- **WORK INSTRUCTION**
Going down the data below, set down exactly the line with "- The Operational Management Plan must" and each line after it through the line with "the details approved."; no other lines.
***** INFORMATION *****
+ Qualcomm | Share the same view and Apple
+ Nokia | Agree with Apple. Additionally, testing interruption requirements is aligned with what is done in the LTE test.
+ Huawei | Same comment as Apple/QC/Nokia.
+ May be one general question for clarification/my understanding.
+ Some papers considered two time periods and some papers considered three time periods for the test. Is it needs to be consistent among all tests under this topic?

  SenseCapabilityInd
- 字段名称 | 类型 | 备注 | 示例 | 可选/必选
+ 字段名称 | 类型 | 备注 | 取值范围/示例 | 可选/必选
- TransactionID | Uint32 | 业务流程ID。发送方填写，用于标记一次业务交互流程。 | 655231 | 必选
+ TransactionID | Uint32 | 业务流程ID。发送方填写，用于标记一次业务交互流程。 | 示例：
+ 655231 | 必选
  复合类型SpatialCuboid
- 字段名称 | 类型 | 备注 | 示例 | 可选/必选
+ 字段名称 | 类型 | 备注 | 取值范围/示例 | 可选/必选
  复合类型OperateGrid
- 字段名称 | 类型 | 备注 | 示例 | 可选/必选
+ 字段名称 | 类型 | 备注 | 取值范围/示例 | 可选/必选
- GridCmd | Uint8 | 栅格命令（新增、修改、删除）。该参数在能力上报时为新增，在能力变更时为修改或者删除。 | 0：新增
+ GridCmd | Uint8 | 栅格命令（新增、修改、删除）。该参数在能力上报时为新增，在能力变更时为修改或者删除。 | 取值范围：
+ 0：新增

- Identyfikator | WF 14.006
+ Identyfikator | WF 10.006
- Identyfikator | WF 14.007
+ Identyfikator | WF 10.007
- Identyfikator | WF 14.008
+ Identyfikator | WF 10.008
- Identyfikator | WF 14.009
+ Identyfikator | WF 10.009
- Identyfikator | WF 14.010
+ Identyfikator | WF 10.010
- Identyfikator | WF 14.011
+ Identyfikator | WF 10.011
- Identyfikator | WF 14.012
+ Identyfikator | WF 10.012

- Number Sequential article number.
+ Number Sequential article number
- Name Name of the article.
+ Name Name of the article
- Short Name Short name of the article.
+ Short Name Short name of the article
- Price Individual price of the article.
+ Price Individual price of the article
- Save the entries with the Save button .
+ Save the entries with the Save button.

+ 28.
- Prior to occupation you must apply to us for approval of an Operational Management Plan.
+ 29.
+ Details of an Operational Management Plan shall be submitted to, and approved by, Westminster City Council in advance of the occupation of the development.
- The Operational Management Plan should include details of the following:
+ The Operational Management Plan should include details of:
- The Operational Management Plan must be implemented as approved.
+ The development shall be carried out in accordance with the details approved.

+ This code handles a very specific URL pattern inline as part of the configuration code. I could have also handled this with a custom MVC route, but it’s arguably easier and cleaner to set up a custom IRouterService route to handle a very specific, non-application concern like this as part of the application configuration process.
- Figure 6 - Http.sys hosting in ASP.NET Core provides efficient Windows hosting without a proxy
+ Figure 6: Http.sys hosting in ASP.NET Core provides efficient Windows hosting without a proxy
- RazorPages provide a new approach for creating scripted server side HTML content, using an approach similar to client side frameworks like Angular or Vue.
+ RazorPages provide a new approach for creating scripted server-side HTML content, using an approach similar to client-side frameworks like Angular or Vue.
*****
- **WRITTEN RESPONSE**
- The Operational Management Plan must be implemented as approved.
+ The development shall be carried out in accordance with the details approved.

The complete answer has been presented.